Teen asks classmates to support an end to violence
By BRYCE HOFFMAN
Record-Eagle staff writer
BUCKLEY - Cheyenne Landers
thinks the effort to end school
violence can begin with three
words: It starts here.
For the
past week the
13-year-old seventh-grader has
been writing those words onto
pieces of white posterboard and
hanging them in her school and
church for people to sign their
names to.
"Her hope is
that people, by
signing the poster, will own the
fact that if any difference is going
to happen, it starts with each one
of us," said Brian Rafferty, her pastor at Grant United
Methodist
Church.
Landers said
she started her poster campaign as a way of making
something positive come from the April 20 school massacre
that left
a dozen students, one teacher and two teen-aged gunmen
dead at
Columbine High School in Littleton, Colo.
"It kind of made
me think of my school," she said. "If no one else
is doing this, I at least have to try to do something."
Three
posters hang in the Buckley Community School, and two
more hang at the Corner Store and the Grant United
Methodist
Church. All five are covered with the signatures of
parents, students
and community members.
Seventh-grader
Ashley Shelton signed her name to the poster
hanging in the entrance to the school in big, four
inch-high letters as a
statement, she said.
"The
world today is just all crime, and I want it stopped," she said.
"I'm scared to go to school sometimes because maybe
there's some
kid in school who's trying to be like that other
school."
Cheyenne said she hopes the poster campaign will make a
difference by getting people involved in the
life of the community and
especially the lives of the children in the
community.
"We're the ones who raise the kids," she said. "And we're the
ones who make them understand."
Rafferty said that even though it does not offer any specific plans
for change, Cheyenne's poster campaign is a significant
first step
toward moving Buckley away from the "dead center"
of shock and
grief.
"I
think the message there is that something needs to change,"

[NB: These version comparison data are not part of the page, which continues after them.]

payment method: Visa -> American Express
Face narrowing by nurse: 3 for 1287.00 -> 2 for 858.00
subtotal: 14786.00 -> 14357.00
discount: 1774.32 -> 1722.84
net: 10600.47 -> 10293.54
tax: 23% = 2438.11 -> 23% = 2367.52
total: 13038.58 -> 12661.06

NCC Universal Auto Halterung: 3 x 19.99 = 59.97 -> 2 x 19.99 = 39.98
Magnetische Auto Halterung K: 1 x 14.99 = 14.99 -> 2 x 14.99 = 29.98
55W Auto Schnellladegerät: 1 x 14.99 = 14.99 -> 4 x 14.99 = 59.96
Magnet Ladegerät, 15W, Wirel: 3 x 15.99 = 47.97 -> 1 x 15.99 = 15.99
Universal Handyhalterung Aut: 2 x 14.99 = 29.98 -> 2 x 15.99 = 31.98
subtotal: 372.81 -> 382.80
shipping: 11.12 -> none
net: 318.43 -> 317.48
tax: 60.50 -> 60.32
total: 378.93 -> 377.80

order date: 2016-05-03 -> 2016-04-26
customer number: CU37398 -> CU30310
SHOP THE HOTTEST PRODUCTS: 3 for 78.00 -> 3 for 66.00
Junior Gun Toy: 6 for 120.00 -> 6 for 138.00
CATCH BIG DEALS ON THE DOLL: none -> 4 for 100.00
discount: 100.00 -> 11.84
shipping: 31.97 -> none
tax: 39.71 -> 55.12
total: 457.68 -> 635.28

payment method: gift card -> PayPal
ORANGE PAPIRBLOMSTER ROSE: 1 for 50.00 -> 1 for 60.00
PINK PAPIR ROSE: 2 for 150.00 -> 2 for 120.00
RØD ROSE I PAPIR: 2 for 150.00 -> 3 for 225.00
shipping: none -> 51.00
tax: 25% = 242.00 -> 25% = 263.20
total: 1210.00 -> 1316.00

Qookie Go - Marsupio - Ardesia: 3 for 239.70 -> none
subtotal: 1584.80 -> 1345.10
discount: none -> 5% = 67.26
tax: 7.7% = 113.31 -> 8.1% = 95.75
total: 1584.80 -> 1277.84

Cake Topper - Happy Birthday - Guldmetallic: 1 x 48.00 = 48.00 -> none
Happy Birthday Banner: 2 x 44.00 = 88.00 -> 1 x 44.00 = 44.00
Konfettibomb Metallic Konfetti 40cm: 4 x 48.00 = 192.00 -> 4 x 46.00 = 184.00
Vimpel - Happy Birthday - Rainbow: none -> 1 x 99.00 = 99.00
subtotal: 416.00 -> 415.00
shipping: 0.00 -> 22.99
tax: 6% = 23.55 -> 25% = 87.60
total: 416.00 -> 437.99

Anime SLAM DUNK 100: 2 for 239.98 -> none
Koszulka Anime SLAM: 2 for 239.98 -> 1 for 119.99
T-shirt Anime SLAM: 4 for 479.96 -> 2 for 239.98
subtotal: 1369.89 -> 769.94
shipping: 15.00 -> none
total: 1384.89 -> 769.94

he said. "I'm very impressed that someone so young
recognized that
fact."
Cheyenne's
mother, Nancy Landers, said she is proud of how her
daughter has responded to a situation that is difficult,
even for adults,
to understand.
"There's
just not any answers," she said. "You don't expect to
have to deal with this kind of thing with your children
here. They
shouldn't have to worry about being unsafe, especially
at school."
Cheyenne
said the poster campaign has already spread to
Kingsley and Mesick, and she would like to see it
spread to Traverse
City and other areas in northern Michigan as well.
"As
long as I've got poster boards, I'll keep making them," she
said. She quickly added that she wouldn't mind if
other people
borrowed her idea.
"It's really
a big job for someone to do on their own," she said.